= Misfeasance in public office =

Cause of action in English law

Misfeasance in public office is a cause of action in the civil courts of England and Wales and certain Commonwealth countries. It is an action against the holder of a public office, alleging in essence that the office-holder has misused or abused their power. The tort can be traced back to 1703 when Chief Justice Sir John Holt decided that a landowner could sue a police constable who deprived him of his right to vote (Ashby v White). The tort was revived in 1985 when it was used so that French turkey producers could sue the Ministry of Agriculture over a dispute that harmed their sales.

Generally, a civil defendant will be liable for misfeasance if the defendant owed a duty of care toward the plaintiff, the defendant breached that duty of care by improperly performing a legal act, and the improper performance resulted in harm to the plaintiff.

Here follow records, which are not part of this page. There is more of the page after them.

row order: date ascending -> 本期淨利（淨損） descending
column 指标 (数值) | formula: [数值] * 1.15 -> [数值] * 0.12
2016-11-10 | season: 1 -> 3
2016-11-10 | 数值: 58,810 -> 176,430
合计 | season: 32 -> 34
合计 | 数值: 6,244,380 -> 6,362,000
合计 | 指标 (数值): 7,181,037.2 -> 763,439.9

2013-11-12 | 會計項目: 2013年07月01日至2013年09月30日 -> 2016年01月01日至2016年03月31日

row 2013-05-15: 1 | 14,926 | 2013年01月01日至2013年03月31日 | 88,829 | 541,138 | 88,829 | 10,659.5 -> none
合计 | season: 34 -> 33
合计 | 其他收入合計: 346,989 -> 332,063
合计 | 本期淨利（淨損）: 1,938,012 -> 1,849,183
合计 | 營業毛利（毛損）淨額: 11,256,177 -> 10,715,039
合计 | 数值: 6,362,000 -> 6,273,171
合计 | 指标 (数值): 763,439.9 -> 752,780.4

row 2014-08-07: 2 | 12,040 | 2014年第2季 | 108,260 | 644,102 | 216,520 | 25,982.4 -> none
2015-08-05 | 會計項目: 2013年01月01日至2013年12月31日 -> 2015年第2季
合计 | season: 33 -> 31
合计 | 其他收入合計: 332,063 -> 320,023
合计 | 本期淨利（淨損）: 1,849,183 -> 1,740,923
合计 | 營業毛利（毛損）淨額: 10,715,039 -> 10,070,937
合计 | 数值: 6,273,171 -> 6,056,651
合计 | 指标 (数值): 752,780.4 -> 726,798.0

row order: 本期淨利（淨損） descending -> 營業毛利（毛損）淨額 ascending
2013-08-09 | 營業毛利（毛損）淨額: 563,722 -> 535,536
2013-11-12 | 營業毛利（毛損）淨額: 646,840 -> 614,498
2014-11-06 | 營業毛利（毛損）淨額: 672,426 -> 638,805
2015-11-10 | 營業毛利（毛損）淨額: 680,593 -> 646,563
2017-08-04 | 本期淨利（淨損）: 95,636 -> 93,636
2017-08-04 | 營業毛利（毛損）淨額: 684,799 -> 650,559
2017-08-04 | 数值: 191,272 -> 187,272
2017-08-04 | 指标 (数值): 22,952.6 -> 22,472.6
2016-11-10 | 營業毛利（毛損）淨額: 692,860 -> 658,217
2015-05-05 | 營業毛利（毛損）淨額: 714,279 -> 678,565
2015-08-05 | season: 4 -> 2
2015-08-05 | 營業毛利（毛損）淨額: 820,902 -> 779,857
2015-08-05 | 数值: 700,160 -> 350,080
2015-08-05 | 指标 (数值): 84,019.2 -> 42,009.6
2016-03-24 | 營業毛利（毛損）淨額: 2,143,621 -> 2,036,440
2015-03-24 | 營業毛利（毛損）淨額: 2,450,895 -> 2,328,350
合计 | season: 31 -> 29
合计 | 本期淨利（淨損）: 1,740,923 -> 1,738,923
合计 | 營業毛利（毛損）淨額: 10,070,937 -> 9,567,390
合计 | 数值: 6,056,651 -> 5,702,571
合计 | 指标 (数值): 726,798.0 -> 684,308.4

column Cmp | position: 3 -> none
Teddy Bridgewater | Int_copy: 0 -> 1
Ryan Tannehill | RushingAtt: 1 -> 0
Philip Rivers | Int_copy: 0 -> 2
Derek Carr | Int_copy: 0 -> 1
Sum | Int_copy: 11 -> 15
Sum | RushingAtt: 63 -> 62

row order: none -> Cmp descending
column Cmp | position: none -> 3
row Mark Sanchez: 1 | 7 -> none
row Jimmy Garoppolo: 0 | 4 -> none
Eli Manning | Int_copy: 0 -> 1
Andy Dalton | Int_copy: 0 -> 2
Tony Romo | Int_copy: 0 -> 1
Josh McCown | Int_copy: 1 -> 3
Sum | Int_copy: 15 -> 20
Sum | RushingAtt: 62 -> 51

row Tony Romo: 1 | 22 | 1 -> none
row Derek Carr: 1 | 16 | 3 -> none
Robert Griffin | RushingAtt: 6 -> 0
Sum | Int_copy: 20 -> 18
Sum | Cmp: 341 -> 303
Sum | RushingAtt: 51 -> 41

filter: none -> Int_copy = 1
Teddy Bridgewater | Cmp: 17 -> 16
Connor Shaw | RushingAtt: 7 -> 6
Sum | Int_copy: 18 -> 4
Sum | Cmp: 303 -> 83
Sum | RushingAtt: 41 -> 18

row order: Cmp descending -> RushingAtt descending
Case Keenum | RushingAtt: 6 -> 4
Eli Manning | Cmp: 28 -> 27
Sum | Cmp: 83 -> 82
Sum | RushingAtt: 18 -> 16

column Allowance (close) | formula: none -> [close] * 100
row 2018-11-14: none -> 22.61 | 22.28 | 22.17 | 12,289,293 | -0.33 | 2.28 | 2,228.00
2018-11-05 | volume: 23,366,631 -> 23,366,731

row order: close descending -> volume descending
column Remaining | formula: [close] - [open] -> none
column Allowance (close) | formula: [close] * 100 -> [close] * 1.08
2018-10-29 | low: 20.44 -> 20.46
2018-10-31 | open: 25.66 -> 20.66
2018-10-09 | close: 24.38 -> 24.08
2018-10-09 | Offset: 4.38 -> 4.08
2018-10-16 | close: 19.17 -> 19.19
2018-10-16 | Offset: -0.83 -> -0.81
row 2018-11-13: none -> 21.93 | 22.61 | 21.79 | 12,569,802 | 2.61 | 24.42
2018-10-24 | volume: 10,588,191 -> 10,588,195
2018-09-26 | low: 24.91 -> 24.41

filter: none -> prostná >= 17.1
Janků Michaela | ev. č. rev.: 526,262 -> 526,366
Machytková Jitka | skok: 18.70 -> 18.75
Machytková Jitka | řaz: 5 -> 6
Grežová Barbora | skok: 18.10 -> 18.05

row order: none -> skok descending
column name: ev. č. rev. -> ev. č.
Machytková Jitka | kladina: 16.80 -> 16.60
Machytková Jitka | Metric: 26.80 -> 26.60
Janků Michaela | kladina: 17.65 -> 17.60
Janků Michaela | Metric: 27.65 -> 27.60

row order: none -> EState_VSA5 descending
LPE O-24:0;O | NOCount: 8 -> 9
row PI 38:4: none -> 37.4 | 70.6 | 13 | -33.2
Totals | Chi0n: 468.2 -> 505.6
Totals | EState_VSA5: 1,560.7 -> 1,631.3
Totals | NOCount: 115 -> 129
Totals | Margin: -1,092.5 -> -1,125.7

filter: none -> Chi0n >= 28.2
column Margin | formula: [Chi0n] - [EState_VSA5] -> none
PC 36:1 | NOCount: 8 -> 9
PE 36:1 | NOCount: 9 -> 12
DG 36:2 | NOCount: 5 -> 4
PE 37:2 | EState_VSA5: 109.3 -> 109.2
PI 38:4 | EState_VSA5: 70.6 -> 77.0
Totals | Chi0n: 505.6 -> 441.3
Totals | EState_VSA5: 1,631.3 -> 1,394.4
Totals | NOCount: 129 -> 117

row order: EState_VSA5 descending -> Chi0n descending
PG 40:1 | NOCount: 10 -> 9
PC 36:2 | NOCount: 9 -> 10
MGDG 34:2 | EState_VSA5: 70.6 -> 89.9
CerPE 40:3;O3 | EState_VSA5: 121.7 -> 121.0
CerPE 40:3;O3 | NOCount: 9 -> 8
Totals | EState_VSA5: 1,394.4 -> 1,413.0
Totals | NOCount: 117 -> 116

In theory, misfeasance is distinct from nonfeasance. Nonfeasance is a failure to act that results in harm to another party. Misfeasance, by contrast, is some affirmative act that, though legal, causes harm. In practice, the distinction is confusing and uninstructive. Courts often have difficulty determining whether harm resulted from a failure to act or from an act that was improperly performed.

== Grounds ==
In most cases, the essentials to bring an action of misfeasance in public office are that the office-holder acted illegally, knew they were doing so, and knew or should reasonably have known that third parties would suffer loss as a result.

== BCCI ==
As a civil law action, the use of misfeasance of public office has grown in recent years, the law having been clarified in the litigation involving the collapse of the Bank of Credit and Commerce International. The ruling clarified that there are two types of misfeasance in public office. One known as "targeted malice" occurs when a public officer intentionally abuses their position with the motive of inflicting damage upon the claimant. The second is termed "untargeted malice"; this is committed by a public official who acts in a generalized way, knowing that they are not legally empowered to do the act complained of.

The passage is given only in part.